Genetic variation on chromosome 9p21 has been associated with increased risk of coronary artery disease (CAD) in the general population. But those patients who additionally have type 2 diabetes are at an elevated risk.
Scientists at the Joslin Diabetes Center say there is a fourfold increase in the risk of this condition when patients with the described scenario also exhibit poor glycemic control.
The researchers conducted two studies, with one including 734 type 2 diabetes patients (322 with angiographically diagnosed CAD and 412 with no evidence of CAD) who were recruited between 2001 and 2006; the other study included 475 type 2 diabetes patients whose survival status was monitored from the time of their recruitment between 1993 and 1996 until December 31, 2004.
Participants for both studies were tested for a representative single-nucleotide polymorphism of chromosome 9p21 (rs2383206) and characterized for their long-term glycemic control by averaging measurements of hemoglobin A1c (HbA1c) taken in the years before study entry.

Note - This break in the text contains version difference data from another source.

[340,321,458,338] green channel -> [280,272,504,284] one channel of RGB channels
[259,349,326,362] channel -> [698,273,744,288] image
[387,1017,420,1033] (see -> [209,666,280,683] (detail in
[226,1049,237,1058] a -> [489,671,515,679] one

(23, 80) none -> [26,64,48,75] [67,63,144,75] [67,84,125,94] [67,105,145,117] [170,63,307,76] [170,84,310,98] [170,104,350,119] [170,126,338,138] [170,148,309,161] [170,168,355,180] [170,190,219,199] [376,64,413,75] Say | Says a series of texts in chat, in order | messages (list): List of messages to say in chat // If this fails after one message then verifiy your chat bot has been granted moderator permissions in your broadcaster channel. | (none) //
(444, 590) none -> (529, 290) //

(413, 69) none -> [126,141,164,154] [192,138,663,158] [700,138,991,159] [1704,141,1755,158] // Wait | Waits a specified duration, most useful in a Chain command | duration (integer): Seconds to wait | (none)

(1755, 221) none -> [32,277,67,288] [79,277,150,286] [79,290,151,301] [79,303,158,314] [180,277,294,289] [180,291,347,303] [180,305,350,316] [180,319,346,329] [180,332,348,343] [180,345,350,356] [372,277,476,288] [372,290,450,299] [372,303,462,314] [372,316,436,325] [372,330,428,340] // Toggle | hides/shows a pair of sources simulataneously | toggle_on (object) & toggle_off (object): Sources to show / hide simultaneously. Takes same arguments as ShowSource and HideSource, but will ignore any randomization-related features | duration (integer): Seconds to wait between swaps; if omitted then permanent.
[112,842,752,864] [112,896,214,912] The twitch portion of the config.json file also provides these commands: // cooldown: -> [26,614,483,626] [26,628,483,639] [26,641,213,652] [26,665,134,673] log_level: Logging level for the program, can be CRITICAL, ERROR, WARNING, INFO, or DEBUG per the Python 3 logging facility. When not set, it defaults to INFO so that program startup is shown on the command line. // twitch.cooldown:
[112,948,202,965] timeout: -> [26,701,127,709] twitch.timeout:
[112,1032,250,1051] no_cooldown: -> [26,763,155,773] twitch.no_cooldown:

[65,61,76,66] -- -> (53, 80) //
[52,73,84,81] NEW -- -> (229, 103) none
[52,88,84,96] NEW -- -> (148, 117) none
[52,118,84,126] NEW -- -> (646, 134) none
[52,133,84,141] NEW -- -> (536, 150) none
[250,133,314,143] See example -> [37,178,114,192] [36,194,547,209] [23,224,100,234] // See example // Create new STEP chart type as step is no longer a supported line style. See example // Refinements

The researchers found that relative to the CAD risk for patients with neither a 9p21 risk gene variant nor poor glycemic control, the odds for CAD among participants having two risk gene variants but not poor glycemic control was increased twofold, whereas the odds for CAD among study participants with the same genotype but poor glycemic control was increased fourfold.
The interaction was stronger when a measure of long-term glycemic control (seven-year average rather than most recent HbA1c) was used for participants having two risk gene variants and a history of poor glycemia and for participants with the same genotype but not long-term poor glycemia. A similar interaction between the 9p21 variant and poor glycemic control was observed with respect to the rate of death after 10 years.
The article appears in the November 26 issue of JAMA.